**Try it**
Locate each line in the records containing "table". Copy it.
*-*-*
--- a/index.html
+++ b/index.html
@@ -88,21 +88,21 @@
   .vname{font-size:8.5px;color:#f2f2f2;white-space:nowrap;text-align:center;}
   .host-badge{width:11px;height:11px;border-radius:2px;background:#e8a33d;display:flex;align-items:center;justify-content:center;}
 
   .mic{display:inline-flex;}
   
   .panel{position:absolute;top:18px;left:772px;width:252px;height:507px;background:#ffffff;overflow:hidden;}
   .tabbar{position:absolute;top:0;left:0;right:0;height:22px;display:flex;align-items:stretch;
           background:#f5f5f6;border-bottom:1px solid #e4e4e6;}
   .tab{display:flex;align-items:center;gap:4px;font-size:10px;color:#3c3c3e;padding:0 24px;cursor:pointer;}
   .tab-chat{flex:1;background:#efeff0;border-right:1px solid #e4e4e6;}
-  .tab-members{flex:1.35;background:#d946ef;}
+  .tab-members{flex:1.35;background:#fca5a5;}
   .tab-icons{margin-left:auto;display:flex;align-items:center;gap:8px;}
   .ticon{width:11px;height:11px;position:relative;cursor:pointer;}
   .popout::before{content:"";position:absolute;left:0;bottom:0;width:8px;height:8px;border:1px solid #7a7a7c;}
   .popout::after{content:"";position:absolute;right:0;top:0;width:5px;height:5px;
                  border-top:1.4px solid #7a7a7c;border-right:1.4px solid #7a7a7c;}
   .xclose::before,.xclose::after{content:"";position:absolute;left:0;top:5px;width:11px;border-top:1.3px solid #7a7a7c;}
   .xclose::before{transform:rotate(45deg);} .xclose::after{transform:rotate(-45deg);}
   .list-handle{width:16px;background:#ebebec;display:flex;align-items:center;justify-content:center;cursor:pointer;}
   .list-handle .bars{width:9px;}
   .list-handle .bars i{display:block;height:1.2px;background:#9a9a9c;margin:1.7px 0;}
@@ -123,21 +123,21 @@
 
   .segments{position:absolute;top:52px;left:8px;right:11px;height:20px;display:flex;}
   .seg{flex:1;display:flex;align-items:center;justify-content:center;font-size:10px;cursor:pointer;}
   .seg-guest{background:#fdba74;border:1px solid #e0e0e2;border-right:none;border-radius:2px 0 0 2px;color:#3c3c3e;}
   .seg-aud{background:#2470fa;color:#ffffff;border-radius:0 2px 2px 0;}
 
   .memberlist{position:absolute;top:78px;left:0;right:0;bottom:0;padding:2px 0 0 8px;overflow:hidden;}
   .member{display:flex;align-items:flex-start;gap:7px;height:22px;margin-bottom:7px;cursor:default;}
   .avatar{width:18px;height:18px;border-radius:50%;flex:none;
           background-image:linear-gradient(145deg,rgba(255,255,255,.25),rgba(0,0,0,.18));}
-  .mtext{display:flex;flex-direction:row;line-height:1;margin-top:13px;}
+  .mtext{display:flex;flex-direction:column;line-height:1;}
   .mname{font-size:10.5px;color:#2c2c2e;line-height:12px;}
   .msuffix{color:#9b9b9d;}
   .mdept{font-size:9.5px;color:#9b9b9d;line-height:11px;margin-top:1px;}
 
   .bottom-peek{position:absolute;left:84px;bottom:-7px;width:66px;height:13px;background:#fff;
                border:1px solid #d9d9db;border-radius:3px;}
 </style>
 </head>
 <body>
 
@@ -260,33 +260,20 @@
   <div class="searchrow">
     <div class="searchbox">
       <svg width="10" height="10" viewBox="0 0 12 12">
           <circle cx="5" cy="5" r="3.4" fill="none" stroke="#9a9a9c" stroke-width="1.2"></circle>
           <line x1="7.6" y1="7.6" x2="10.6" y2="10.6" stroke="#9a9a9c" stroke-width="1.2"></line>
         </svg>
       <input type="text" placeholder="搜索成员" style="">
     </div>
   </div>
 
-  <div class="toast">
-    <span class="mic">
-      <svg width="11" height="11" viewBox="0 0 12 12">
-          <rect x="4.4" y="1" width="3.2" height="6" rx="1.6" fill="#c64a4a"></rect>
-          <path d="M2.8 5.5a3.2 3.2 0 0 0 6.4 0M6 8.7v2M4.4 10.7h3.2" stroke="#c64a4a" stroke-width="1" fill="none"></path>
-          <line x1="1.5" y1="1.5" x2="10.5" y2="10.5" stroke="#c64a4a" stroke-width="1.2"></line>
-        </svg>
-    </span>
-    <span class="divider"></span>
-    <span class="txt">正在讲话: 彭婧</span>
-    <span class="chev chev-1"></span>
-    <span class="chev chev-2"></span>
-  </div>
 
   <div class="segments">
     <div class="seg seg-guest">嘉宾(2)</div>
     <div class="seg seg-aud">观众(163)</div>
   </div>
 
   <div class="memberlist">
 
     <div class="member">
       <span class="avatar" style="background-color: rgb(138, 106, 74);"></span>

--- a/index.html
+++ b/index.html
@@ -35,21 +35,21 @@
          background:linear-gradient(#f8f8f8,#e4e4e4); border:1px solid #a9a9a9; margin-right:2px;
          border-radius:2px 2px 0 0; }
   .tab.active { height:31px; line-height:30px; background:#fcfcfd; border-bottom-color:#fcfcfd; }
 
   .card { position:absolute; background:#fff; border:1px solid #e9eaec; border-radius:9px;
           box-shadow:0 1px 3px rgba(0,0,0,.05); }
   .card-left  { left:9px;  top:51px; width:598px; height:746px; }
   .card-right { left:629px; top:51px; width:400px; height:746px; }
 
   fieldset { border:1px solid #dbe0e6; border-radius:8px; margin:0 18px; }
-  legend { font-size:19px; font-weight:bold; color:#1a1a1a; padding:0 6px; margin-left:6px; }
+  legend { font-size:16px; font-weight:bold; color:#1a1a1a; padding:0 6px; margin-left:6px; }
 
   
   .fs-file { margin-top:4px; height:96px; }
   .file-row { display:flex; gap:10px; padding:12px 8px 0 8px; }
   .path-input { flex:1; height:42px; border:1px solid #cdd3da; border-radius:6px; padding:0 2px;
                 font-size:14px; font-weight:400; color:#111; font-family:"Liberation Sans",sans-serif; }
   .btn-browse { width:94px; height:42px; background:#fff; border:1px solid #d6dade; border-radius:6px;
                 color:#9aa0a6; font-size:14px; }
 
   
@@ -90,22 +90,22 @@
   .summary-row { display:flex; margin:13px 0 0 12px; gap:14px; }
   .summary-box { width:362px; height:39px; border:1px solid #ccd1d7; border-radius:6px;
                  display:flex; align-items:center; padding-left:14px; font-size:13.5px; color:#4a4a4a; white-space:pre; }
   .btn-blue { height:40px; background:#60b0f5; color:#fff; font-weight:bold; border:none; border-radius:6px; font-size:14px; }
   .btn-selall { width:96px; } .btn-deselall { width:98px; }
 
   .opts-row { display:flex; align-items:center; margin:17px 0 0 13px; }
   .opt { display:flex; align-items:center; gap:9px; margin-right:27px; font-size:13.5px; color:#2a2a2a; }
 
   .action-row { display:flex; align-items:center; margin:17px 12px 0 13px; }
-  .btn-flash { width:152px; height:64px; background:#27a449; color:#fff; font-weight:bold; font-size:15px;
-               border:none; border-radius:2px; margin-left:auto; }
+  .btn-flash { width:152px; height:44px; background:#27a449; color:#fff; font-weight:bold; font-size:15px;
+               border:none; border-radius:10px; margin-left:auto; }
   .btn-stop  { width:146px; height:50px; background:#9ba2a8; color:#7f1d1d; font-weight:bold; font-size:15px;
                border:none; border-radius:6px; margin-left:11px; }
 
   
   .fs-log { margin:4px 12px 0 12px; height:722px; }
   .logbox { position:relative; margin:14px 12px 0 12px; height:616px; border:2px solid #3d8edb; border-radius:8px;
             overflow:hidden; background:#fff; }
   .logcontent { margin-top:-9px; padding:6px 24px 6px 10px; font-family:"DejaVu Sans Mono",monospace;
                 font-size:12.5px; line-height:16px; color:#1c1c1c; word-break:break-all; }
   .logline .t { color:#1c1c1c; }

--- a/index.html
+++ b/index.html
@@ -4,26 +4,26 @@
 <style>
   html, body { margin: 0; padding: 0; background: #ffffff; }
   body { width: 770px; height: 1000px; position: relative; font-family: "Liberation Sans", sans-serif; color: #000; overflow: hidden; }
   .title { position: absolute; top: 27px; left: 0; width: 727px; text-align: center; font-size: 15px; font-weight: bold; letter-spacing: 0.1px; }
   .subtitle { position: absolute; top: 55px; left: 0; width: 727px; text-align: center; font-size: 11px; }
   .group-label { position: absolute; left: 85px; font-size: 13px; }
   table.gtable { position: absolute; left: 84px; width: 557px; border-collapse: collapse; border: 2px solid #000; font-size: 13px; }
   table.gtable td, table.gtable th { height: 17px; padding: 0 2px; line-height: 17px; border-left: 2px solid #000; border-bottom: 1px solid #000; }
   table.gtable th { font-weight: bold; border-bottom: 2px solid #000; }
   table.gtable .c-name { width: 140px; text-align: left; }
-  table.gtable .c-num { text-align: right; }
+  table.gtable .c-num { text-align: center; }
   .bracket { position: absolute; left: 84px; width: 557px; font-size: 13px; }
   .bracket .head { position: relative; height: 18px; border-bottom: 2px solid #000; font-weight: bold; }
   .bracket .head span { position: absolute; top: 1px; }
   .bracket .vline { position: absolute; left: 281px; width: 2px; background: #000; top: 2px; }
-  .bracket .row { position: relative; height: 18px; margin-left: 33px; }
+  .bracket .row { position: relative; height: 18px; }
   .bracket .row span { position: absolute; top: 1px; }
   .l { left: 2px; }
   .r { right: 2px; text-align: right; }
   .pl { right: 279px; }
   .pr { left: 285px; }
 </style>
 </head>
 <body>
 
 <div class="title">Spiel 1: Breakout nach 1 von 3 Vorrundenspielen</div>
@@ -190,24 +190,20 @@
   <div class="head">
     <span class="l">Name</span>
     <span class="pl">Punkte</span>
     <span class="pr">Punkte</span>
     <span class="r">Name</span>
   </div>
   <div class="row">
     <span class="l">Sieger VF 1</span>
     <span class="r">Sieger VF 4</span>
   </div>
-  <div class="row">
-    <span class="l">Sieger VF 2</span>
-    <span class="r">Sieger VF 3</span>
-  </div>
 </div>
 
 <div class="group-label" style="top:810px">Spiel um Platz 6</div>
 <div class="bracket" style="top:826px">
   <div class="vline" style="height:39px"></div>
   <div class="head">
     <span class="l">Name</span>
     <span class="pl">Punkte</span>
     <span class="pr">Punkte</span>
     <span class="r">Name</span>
*-*-*
**Output of the exercise**
   table.gtable { position: absolute; left: 84px; width: 557px; border-collapse: collapse; border: 2px solid #000; font-size: 13px; }
   table.gtable td, table.gtable th { height: 17px; padding: 0 2px; line-height: 17px; border-left: 2px solid #000; border-bottom: 1px solid #000; }
   table.gtable th { font-weight: bold; border-bottom: 2px solid #000; }
   table.gtable .c-name { width: 140px; text-align: left; }
-  table.gtable .c-num { text-align: right; }
+  table.gtable .c-num { text-align: center; }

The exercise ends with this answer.